Of course, a ragtag group of heroes will form to face this foe, the most interesting an aging theology professor who initially gets pulled into events while on a search for a colleague gone missing while investigating the rise of the Ba'al cult in Kuwait. The globe-trotting aspects of the novel bear more resemblance to the sort of plotting seen in a spy thriller than in a typical horror novel. McCammon's influences are never programmatic, or programmatically used, even here at the beginning of his writing career.
All in all, I enjoyed this novel. There are flaws, though I'm not sure whether the main flaw is McCammon's fault or his publisher's. Simply put, the novel doesn 't have a middle. We basically jump from the end of the beginning to the beginning of the end, from Ba'al at 10 to Ba'al ascendant. As there are textual references to a confrontation with Ba'al in Mexico and the American Southwest during the 'ascending' portion of the being's development, I really do wonder if this section (also cited in a later, otherwise unrelated McCammon novel, They Thirst) was cut by an editor with the mandate of a specific page length.
In any case, the novel -- and McCammon's brief but illuminating 1988 afterword to the novel -- both make for a diverting experience with much more depth and scope than the similarly themed Omen. Recommended.
Saturday, March 24, 2012
Hollywood Undead

McCammon's cleverest idea here lies in his choice of location for the Vampire King's D-Day: Los Angeles. McCammon's vampires can't tolerate sunlight, but Los Angeles appeals to the Vampire King because he/it, having been 'turned' at the age of 17, is forever obsessed with youthfulness. Los Angeles, home to both gleaming, artificial youth and a sordid, violent underbelly, is a perfect match for this vampire. No old people need apply for admission to this army of vampires. I'd guess no fat chicks either.
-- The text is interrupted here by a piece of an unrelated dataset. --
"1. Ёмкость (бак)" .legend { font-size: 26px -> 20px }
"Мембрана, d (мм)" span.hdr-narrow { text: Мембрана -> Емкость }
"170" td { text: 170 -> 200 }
The vampires herein exist within a supernatural framework: they are most definitely not viral in origin. Set against the vampires are a ragtag but plucky mismatched group of heroes (is there any other kind of group in popular culture?) who must work together to save the planet from becoming a scrumptious, bloodsoaked buffet: a terminally ill Roman Catholic priest; an 11-year-old boy who loves monster movies; a successful but troubled young comedian; a middle-aged cop who escaped from vampires in his childhood home in Hungary; a mystical young woman; and a handful of other supporting characters. The last third of the book sails straight into the epic, recalling King's The Stand in its elevation of the stakes of the battle. The climax is apocalyptic: McCammon doesn't back down.
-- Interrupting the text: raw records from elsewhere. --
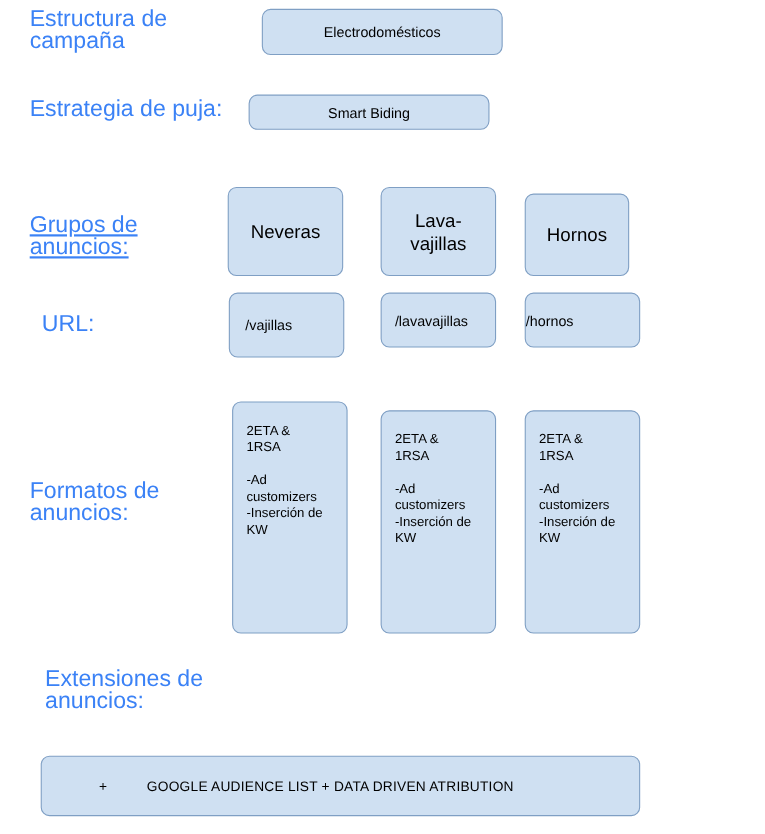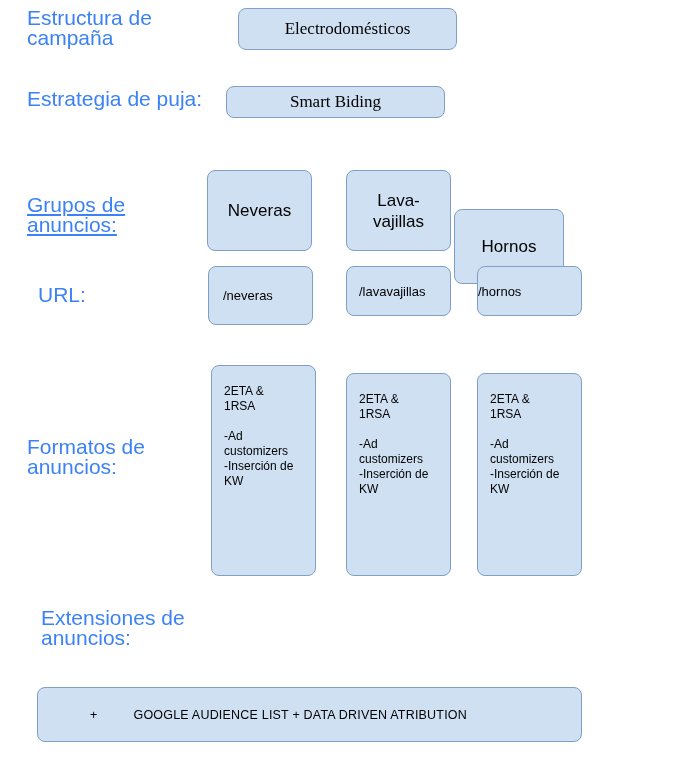"Electrodomésticos" .t-title { font-family: Liberation Serif, serif -> none; font-size: 17px -> 13px }
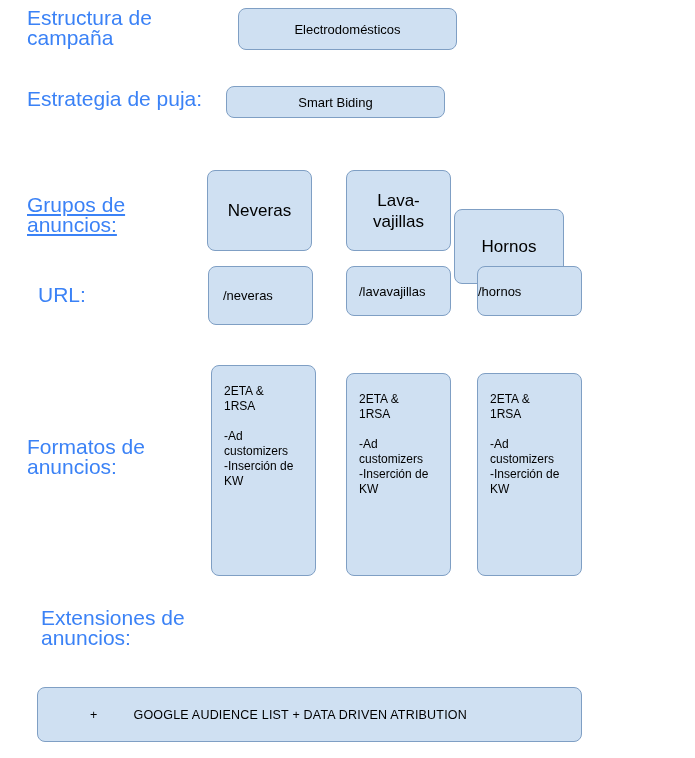"Hornos" div.box { left: 454px -> 477px; margin-top: 33px -> none; width: 110px -> 95px }
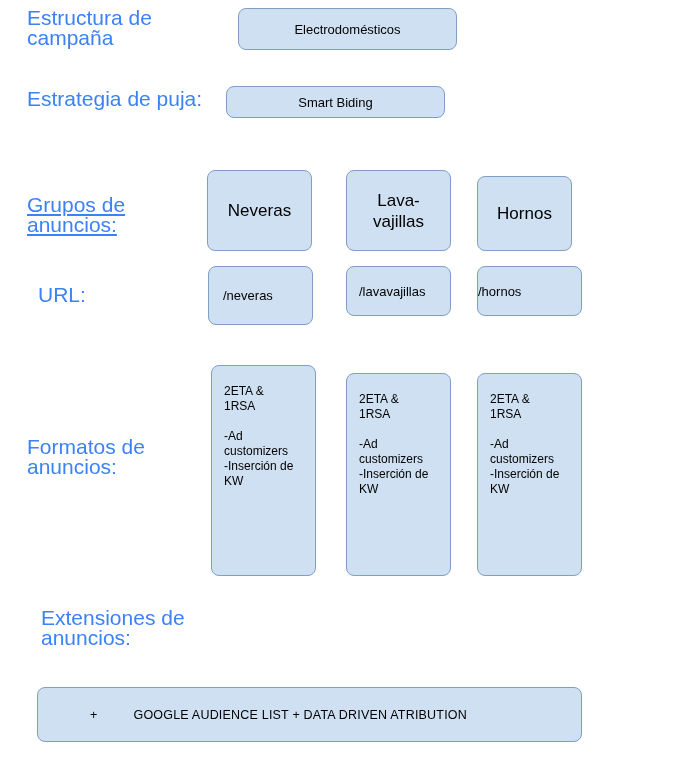"/neveras" span { text: /neveras -> /vajillas }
I can see why McCammon withdrew this, his fourth novel, from publication for nearly 20 years, citing the idea that his early novels, while good, marked a writer who was still learning. There's much that's derivative in They Thirst, and a bit that's silly, but McCammon's strength at propulsive plotting and at sympathetically drawn characters makes this well worth seeking out. Recommended.